Contact: restaurantbenedicts. with
the dial house
Overlooking the main square of Norfolk’s market town, Reepham, 13 miles northwest of Norwich, this Grade II Georgian home has multiple dining areas – all with an elegant, vintage feel. Patron chef Andrew Jones offers his “bistronomy” concept focused on fine products rather than fine dining. Main courses include Swannington beef tartar or venison with ragout, plus vegetarian options and sticky toffee pudding or baked cream pie with raspberry ice cream to top it off.
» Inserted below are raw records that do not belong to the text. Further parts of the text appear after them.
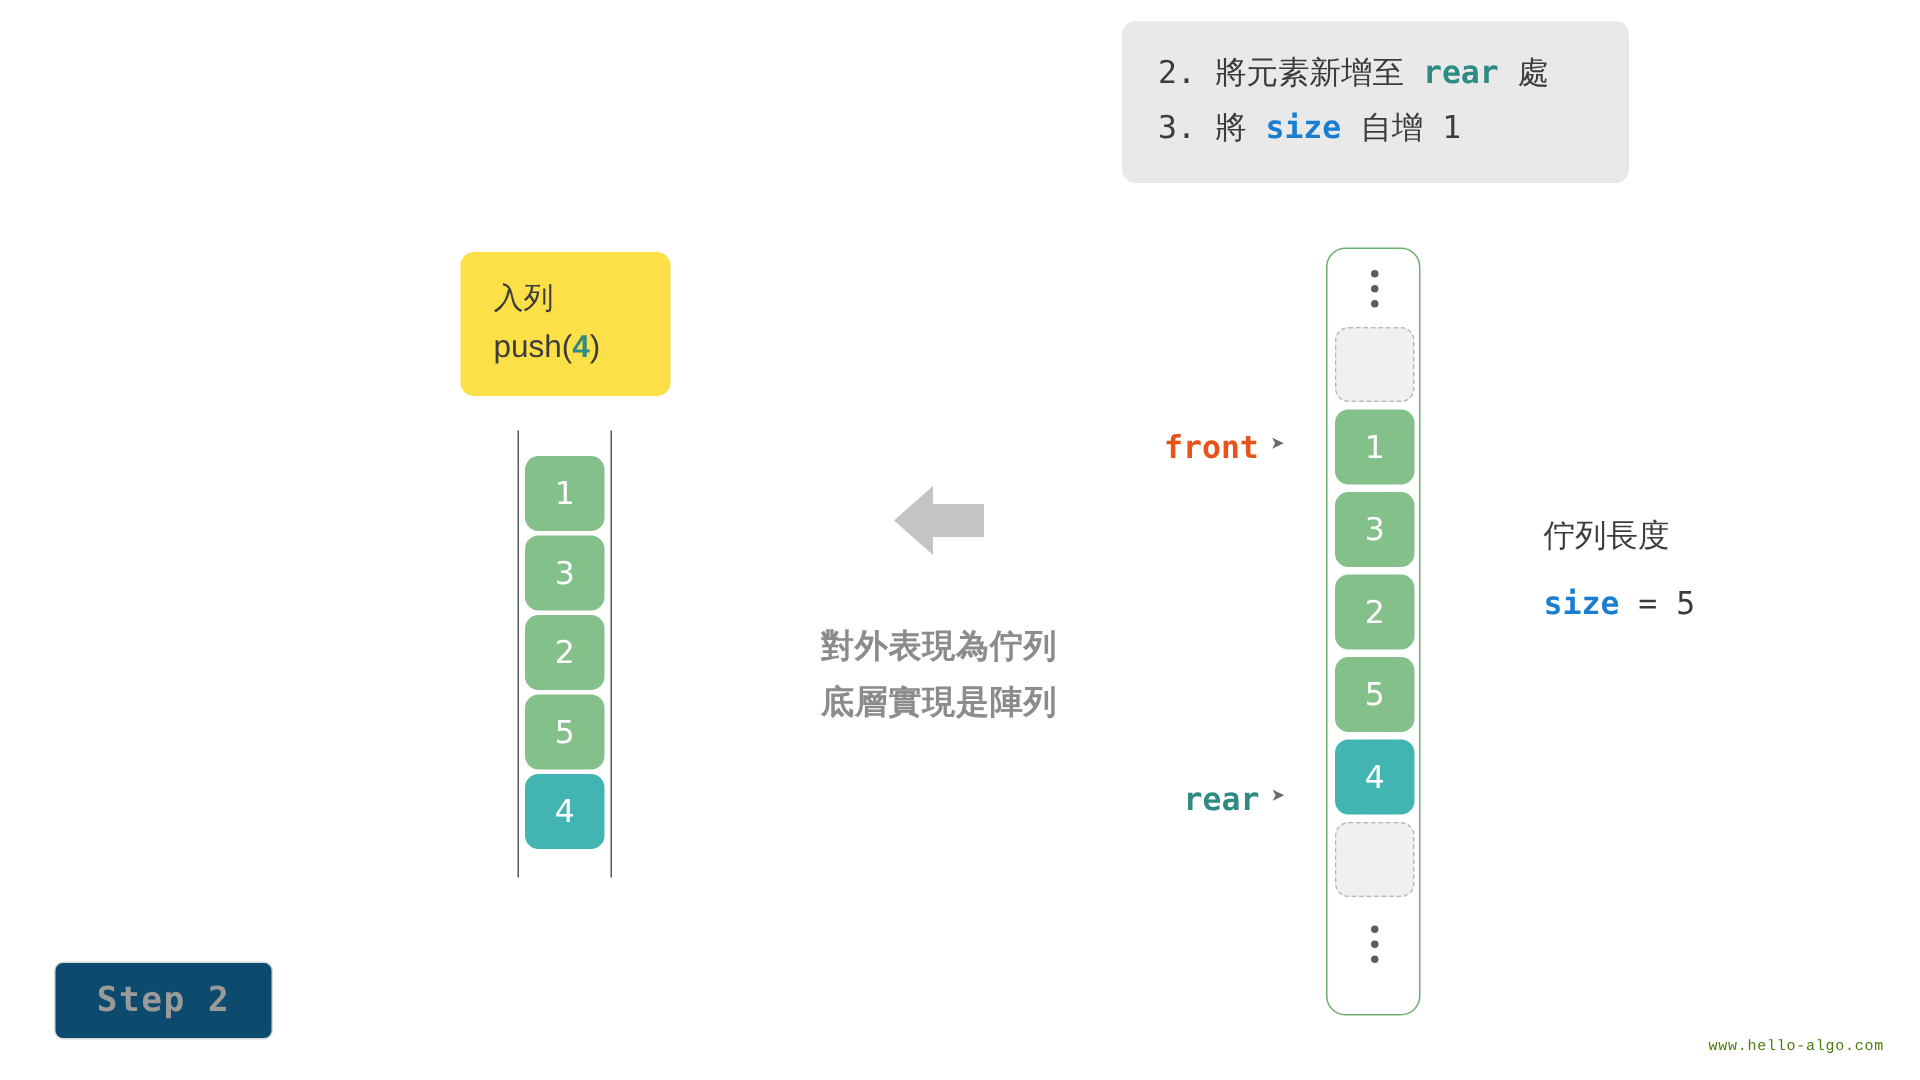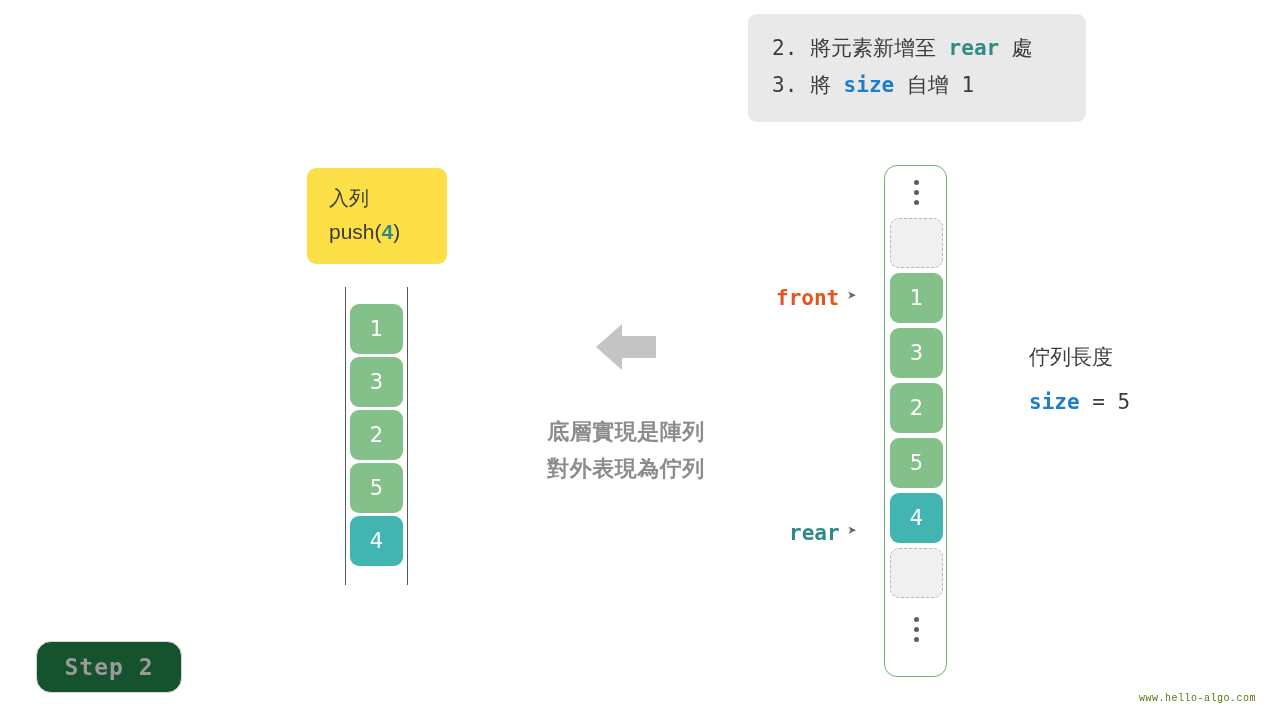--- a/index.html
+++ b/index.html
@@ -197,26 +197,26 @@
   }
   #size-note .kw-size { color: #1a7ed0; font-weight: bold; }
 
   
   #step-badge {
     left: 36px;
     top: 641px;
     width: 146px;
     height: 52px;
     border: 1.4px solid #d8d8d8;
-    border-radius: 15px;
+    border-radius: 6px;
     display: flex;
     align-items: center;
     justify-content: center;
     box-sizing: border-box;
-    background: #14532d;
+    background: #0c4a6e;
   }
   #step-badge span {
     font-family: "DejaVu Sans Mono", "Liberation Mono", monospace;
     font-size: 23px;
     font-weight: bold;
     color: #9a9a9a;
     letter-spacing: 1px;
   }
 
   
@@ -260,22 +260,22 @@
   </div>
 </div>
 
 <div class="abs" id="transform-arrow">
   <svg width="60" height="50" viewBox="0 0 60 50" xmlns="http://www.w3.org/2000/svg">
     <polygon points="0,25 26,2 26,14 60,14 60,36 26,36 26,48" fill="#c4c4c4"></polygon>
   </svg>
 </div>
 
 <div class="abs" id="centre-caption">
+  <div>對外表現為佇列</div>
   <div>底層實現是陣列</div>
-  <div>對外表現為佇列</div>
 </div>
 
 <div class="abs" id="right-array">
   <div class="inner">
     <div class="ellipsis-dots">
         <i></i>
         <i></i>
         <i></i>
       </div>
     <div class="cell empty"></div>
If you crave some Middle Eastern flavors in an atmospheric setting at a reasonable price, head to this friendly Turkish restaurant in Norwich’s St Benedicts Street food court, where you’ll find a mouthwatering mezze of grilled halloumi, Crispy calamari and spicy sausage paired with marinated meat and vegetable dishes from the charcoal grill. Sweet desserts include sütlaç rice pudding and baklava.
Contact: hagglerestaurant. with
Roger Hickman’s Restaurant
In this modern wood-floored dining room in Old Norwich, modern British menus might include Cromer crab with quail egg, followed by duck with potato boulangère or turbot with oyster and raisins, then white chocolate panna cotta. A tasting menu, available for the entire table only, comes with an optional wine flight. The private dining room seats 16 people.